AbstractEarth's continental crust is characterized by a strong enrichment in long‐lived radioactive isotopes. Recent estimates suggest that the continental crust contributes to 33% of the heat released at the surface of the Earth, while occupying less than 1% of the mantle. This distinctive feature has profound implications for the underlying mantle by impacting its thermal structure and heat transfer. However, the effects of a continental crust enriched in heat‐producing elements on the underlying mantle have not yet been systematically investigated. Here, we conduct a preliminary investigation by considering a simplified convective system consisting in a mixed heated fluid where all the internal heating is concentrated in a top layer of thickness dHL (referred to as “heat‐blanketed convection”). We perform 24 numerical simulations in three dimensional Cartesian geometry for four specific set‐ups and various values of dHL. Our results suggest that the effects of the heated layer strongly depend on its thickness relative to the thickness of the thermal boundary layer (δTBL) in the homogeneous heating case (dHL = 1.0).
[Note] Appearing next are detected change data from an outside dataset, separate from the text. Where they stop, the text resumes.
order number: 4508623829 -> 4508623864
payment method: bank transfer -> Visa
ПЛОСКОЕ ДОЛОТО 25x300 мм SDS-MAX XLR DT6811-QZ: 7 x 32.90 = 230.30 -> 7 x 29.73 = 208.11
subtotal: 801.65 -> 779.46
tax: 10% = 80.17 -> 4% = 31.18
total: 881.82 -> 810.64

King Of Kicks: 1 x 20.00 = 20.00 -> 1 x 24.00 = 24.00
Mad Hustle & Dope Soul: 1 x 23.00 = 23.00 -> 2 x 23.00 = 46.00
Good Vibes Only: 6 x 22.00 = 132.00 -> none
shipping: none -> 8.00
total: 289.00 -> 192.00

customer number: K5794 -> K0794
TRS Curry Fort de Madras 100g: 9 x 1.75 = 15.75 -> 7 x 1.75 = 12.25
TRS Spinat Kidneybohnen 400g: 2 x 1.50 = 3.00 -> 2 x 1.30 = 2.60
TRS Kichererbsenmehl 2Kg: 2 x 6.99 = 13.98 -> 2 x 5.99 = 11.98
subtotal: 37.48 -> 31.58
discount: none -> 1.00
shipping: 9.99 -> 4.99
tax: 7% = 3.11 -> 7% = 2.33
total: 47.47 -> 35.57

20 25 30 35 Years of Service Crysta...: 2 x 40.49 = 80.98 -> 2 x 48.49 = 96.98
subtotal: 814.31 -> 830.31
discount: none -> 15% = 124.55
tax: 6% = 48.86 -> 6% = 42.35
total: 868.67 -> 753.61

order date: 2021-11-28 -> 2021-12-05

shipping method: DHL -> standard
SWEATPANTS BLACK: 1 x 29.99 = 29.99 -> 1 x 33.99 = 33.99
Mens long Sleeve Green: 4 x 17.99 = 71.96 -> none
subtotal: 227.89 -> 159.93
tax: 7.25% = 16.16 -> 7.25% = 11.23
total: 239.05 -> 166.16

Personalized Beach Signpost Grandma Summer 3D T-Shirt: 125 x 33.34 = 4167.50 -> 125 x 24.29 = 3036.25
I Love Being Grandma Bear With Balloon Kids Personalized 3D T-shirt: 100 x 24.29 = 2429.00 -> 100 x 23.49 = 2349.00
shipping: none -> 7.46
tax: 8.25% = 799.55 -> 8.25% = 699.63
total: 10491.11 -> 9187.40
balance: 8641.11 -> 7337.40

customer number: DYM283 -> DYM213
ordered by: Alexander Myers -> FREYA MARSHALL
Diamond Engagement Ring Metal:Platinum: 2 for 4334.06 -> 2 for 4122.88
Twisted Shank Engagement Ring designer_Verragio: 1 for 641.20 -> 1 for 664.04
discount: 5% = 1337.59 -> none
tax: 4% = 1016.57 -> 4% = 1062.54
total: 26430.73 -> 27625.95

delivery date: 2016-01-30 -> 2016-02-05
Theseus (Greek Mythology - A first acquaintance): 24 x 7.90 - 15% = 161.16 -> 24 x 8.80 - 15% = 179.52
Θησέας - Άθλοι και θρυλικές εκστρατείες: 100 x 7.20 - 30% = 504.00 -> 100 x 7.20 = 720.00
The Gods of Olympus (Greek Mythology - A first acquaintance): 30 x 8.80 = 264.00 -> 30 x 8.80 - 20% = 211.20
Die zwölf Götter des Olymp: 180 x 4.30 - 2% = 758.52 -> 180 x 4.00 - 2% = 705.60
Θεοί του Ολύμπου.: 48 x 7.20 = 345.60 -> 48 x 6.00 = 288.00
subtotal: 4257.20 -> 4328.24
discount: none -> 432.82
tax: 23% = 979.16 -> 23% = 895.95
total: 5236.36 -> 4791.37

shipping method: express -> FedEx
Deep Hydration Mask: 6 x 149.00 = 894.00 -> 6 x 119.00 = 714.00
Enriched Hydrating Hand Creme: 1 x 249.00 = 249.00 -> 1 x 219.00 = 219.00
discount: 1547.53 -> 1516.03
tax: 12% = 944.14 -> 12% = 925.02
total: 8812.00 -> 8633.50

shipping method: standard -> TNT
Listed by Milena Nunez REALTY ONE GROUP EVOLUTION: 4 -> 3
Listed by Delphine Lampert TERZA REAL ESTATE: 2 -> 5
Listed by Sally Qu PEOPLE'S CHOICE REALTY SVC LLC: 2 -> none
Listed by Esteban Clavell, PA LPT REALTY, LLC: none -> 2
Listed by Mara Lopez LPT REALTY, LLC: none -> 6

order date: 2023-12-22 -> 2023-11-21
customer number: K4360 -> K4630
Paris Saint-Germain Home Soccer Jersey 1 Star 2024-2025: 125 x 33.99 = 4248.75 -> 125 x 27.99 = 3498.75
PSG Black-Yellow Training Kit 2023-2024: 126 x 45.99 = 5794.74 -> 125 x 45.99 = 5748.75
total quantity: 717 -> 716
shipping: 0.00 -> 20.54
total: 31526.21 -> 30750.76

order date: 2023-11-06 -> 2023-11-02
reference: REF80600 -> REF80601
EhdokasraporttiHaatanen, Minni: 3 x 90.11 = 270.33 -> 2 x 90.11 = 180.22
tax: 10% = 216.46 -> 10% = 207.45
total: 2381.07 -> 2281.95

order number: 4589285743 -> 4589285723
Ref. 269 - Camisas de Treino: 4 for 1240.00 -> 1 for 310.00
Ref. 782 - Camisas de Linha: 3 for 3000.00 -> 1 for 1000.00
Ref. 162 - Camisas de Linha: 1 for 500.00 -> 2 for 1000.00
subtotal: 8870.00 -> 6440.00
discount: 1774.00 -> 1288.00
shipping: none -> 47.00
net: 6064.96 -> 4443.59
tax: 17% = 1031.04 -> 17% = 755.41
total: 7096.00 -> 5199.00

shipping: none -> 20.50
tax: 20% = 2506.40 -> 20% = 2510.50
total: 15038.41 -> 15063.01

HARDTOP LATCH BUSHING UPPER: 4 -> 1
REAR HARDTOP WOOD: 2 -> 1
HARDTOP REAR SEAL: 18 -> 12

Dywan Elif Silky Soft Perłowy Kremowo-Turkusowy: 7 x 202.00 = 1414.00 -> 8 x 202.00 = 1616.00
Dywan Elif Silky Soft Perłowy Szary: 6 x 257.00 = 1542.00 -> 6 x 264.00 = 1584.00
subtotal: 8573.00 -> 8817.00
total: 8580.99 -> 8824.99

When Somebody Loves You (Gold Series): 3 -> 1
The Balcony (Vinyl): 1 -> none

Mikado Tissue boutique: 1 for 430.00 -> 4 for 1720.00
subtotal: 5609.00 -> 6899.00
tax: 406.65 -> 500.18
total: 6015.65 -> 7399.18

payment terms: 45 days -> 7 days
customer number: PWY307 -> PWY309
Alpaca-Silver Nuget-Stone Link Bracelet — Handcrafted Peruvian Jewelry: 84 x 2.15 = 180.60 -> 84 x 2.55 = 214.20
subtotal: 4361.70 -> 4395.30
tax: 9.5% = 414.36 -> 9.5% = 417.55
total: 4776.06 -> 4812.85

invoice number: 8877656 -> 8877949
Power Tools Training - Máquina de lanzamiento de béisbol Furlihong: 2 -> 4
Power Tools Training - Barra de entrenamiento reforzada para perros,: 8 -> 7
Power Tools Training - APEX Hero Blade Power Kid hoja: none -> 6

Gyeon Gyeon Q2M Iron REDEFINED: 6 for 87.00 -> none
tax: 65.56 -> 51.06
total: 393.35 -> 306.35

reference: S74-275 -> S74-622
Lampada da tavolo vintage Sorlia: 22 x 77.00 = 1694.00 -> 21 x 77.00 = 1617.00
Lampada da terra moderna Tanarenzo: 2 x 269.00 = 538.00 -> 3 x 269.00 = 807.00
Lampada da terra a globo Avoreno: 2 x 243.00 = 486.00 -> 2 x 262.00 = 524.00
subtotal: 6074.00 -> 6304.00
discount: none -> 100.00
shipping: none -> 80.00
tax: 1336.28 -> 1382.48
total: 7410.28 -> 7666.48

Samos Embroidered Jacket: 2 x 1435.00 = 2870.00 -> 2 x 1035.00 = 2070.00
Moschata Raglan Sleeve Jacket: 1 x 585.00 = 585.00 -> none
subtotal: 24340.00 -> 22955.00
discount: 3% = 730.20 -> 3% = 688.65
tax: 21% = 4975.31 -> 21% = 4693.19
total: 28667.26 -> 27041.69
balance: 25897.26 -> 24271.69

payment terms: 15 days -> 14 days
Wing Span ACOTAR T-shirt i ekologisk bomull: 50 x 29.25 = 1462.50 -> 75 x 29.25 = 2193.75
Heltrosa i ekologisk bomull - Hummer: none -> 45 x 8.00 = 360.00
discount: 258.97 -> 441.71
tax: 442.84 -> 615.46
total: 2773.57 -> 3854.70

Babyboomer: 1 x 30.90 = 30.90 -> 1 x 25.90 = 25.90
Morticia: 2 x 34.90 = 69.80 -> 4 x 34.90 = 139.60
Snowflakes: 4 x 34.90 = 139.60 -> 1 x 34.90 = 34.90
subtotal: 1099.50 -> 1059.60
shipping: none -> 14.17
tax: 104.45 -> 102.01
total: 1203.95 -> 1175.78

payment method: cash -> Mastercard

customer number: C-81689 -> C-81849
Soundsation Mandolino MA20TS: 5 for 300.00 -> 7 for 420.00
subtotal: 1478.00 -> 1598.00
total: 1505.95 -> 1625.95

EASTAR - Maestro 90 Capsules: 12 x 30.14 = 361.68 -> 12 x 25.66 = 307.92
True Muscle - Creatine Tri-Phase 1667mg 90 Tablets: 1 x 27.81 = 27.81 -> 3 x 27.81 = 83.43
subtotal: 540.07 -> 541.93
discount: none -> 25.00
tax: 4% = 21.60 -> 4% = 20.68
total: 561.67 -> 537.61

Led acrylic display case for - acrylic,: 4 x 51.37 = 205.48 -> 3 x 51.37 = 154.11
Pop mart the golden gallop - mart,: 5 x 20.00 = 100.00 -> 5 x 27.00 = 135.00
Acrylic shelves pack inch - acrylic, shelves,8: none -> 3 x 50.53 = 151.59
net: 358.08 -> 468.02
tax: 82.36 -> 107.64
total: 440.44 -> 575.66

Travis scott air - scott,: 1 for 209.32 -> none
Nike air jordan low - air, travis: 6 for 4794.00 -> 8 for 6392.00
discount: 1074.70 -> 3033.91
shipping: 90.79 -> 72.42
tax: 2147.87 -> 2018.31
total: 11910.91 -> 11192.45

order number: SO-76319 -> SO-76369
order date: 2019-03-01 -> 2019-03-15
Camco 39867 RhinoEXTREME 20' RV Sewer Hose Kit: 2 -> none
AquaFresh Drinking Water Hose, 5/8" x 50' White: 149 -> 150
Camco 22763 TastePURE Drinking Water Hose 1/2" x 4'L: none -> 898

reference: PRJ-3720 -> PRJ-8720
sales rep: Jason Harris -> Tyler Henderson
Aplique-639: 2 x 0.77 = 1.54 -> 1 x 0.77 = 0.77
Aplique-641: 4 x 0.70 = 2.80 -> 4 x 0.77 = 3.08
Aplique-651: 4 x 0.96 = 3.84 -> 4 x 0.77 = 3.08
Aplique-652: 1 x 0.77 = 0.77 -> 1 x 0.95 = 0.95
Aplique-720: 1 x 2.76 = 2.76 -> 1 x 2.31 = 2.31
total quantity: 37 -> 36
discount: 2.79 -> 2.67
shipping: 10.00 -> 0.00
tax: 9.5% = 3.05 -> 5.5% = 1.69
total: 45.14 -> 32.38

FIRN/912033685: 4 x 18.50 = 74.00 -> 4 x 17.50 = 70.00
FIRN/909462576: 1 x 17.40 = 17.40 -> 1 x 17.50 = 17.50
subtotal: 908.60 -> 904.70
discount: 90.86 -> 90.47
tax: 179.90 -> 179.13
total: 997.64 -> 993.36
More specifically, for dHL > δTBL, the effects induced by the heated layer are quite modest, while, for dHL < δTBL, the properties of the convective system are strongly altered as dHL decreases. In particular, the surface heat flux and convective vigor are significantly enhanced for very thin heated layers compared to the case dHL = 1.0. The vertical distribution of heat producing elements may therefore play a key role in mantle dynamics. For Earth, the presence of continents should however not affect significantly the surface heat flux, and thus the Earth's cooling rate.